Die Berufung der Klägerin gegen den Gerichtsbescheid des Sozialgerichts Berlin vom 12. Januar 2021 wird zurückgewiesen.

Außergerichtliche Kosten sind auch für das Berufungsverfahren nicht zu erstatten.

Die Revision wird zugelassen.

 

Tatbestand

Streitig ist die Gewährung einer höheren Rente wegen Erwerbsminderung (EM) unter Berücksichtigung von Zeiten des Besuchs einer Fachschule vom 1. Oktober 1987 bis zum 18. September 1990 anstelle früher zurückgelegter Ausbildungszeiten.

Die 1956 geborene Klägerin absolvierte im Anschluss an ihr 1976 abgelegtes Abitur von Oktober 1976 bis Dezember 1980 ein Hochschulstudium in Deutschland und Frankreich (Magister-Studium in Linguistik, Romanistik und Psychologie; ohne Abschluss) und vom 21. September 1987 bis zum 20. September 1990 eine Fachschulausbildung zur Logopädin.

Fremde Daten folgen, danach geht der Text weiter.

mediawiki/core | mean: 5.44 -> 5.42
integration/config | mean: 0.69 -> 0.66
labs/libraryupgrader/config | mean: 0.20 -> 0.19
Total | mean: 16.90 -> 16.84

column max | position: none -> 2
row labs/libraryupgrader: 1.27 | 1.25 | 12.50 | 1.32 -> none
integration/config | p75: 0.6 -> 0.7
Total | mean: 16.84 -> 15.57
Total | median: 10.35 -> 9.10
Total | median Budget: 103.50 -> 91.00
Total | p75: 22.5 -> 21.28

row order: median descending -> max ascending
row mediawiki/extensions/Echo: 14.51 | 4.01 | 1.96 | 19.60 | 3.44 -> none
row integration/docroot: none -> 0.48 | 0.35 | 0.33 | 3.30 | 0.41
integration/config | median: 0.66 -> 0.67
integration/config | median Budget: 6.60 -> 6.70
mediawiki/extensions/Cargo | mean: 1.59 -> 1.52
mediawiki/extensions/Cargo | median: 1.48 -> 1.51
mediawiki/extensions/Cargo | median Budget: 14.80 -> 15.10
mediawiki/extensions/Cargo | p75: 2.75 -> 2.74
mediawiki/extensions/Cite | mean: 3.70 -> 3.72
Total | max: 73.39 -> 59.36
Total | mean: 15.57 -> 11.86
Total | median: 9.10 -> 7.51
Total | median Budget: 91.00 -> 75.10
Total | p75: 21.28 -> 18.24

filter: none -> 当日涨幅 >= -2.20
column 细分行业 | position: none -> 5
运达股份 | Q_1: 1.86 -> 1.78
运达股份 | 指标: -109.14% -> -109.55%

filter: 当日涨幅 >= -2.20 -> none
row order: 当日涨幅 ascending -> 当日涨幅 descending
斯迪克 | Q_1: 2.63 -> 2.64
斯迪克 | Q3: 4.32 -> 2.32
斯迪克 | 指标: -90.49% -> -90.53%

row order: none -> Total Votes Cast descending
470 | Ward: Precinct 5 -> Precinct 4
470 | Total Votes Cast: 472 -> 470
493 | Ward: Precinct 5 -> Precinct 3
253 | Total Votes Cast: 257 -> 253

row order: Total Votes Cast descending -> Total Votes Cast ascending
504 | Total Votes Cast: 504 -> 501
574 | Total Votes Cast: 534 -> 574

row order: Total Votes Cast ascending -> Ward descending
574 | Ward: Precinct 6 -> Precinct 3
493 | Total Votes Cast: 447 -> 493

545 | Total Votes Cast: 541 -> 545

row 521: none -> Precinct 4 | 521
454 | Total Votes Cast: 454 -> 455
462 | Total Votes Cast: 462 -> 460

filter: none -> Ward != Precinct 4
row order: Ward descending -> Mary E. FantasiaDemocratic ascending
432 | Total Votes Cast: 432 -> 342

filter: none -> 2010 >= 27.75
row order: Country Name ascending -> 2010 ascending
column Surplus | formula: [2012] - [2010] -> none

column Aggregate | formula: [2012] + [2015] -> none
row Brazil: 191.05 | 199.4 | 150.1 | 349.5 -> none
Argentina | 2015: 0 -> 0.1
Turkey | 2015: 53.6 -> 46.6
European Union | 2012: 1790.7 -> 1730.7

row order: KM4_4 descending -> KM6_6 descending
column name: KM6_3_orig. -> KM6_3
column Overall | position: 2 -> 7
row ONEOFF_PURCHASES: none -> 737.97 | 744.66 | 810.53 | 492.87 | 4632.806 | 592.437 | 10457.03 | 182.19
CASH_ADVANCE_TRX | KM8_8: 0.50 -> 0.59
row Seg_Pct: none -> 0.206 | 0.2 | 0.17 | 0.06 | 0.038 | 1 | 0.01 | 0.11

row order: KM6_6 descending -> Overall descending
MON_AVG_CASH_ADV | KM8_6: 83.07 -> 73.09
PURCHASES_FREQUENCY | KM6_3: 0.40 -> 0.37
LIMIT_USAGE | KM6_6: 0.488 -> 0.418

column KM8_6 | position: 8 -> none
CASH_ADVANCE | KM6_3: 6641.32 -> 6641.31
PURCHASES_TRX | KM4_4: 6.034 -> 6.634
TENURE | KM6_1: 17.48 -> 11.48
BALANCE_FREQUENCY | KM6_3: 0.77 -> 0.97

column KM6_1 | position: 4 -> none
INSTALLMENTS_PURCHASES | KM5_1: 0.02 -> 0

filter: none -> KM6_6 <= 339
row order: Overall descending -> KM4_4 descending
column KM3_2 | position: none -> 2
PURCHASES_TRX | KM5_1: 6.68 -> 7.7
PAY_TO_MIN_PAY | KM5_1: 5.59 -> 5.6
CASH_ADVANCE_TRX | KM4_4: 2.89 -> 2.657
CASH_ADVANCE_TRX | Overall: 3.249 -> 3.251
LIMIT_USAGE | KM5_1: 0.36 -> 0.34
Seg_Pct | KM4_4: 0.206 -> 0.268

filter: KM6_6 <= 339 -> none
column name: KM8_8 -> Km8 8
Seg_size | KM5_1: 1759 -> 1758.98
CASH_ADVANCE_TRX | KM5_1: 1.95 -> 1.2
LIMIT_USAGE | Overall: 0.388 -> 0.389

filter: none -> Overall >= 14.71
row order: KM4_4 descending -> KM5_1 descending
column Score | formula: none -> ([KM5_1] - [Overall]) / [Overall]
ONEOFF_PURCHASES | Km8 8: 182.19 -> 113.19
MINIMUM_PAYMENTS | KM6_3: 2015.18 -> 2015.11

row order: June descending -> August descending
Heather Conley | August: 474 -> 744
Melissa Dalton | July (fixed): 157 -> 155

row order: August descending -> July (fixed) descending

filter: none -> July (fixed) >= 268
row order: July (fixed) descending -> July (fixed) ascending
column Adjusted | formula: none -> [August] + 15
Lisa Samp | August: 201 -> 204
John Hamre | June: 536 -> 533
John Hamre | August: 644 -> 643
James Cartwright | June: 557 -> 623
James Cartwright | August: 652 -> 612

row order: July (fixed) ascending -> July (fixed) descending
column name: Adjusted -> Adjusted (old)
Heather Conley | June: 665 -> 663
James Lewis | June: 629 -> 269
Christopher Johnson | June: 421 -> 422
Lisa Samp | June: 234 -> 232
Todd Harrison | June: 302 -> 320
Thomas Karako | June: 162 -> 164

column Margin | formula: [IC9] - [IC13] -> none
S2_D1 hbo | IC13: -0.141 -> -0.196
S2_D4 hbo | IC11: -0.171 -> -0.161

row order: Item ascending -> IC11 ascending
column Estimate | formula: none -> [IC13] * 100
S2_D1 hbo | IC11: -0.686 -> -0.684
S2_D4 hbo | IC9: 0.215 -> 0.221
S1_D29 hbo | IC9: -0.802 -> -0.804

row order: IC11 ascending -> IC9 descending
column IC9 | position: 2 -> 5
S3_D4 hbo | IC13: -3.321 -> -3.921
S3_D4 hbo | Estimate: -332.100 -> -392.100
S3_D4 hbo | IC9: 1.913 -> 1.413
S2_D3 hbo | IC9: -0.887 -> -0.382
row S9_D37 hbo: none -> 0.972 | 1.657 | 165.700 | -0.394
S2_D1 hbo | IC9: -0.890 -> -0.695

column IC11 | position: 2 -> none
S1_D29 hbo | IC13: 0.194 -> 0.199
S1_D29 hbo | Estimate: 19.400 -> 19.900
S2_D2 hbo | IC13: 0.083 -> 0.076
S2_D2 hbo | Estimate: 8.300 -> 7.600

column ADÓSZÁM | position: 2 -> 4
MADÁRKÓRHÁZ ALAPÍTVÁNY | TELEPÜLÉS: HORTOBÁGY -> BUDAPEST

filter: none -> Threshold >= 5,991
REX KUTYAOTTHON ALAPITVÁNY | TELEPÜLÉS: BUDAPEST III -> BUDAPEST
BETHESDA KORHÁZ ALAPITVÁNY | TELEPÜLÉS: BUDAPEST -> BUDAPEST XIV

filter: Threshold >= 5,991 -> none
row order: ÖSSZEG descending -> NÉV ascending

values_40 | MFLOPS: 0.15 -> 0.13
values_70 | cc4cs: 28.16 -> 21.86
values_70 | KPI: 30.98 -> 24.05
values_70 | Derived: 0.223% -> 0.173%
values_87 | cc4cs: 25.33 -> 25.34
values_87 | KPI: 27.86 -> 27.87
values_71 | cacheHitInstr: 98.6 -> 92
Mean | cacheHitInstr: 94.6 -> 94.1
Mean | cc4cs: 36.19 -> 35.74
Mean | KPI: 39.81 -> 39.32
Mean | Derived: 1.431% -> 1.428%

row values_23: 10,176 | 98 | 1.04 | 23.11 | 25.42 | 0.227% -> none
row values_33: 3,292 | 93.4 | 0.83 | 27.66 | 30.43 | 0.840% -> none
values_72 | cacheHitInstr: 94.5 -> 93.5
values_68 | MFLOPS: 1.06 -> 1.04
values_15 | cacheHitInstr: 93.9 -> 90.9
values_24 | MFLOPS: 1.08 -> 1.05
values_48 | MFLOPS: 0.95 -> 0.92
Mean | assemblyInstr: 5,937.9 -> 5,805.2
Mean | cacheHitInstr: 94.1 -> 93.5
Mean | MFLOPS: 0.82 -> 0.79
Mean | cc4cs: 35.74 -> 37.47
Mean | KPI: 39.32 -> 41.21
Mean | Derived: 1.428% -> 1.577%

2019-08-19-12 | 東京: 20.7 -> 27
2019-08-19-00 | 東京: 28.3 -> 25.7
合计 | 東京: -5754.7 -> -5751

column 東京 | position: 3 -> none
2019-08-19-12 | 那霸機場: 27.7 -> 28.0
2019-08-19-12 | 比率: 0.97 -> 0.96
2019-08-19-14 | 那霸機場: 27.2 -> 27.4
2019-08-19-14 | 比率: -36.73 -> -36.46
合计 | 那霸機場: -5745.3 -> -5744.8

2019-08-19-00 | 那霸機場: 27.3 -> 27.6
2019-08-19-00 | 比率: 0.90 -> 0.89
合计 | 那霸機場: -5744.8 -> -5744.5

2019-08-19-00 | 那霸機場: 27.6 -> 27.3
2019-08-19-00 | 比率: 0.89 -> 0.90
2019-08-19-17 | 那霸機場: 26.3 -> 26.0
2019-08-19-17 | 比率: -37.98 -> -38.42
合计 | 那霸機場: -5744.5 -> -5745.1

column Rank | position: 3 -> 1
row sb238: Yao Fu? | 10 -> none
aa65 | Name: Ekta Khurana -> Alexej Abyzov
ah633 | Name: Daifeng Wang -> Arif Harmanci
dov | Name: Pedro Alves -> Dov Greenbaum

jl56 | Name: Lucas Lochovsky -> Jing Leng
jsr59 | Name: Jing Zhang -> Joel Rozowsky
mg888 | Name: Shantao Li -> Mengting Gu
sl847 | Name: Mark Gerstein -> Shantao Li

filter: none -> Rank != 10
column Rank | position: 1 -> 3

Mit Bescheid vom 3. Februar 2020 gewährte die Beklagte der Klägerin, die seit dem 1. Januar 2022 Altersrente bezieht, ab 1. Februar 2019 bis zum 31. Dezember 2021 eine Rente wegen voller Erwerbsminderung in Höhe eines anfänglichen monatlichen Zahlbetrages (nach Abzug des Anteils an den Kranken- und Pflegeversicherungsbeiträgen sowie am Zusatzbeitrag) von 859,25 Euro. Sie legte dabei als Summe der persönlichen Entgeltpunkte 29,1137, einen Rentenartfaktor von 1,0 und einen monatlichen aktuellen Rentenwert von 32,03 Euro zugrunde. Im dem Rentenbescheid beigefügten Versicherungsverlauf ist vom 27. Februar 1973 bis 21. Juni 1976 eine Schulausbildung (41 Monate), vom 1. Juli 1976 bis zum 30. September 1976 eine Übergangszeit (drei Monate), vom 1. Oktober 1976 bis zum 5. Dezember 1980 eine Zeit der Hochschulausbildung (51 Monate) und für die Zeit vom 21. September 1987 bis 30. September 1987 eine Fachschulausbildungszeit (ein Monat) vermerkt.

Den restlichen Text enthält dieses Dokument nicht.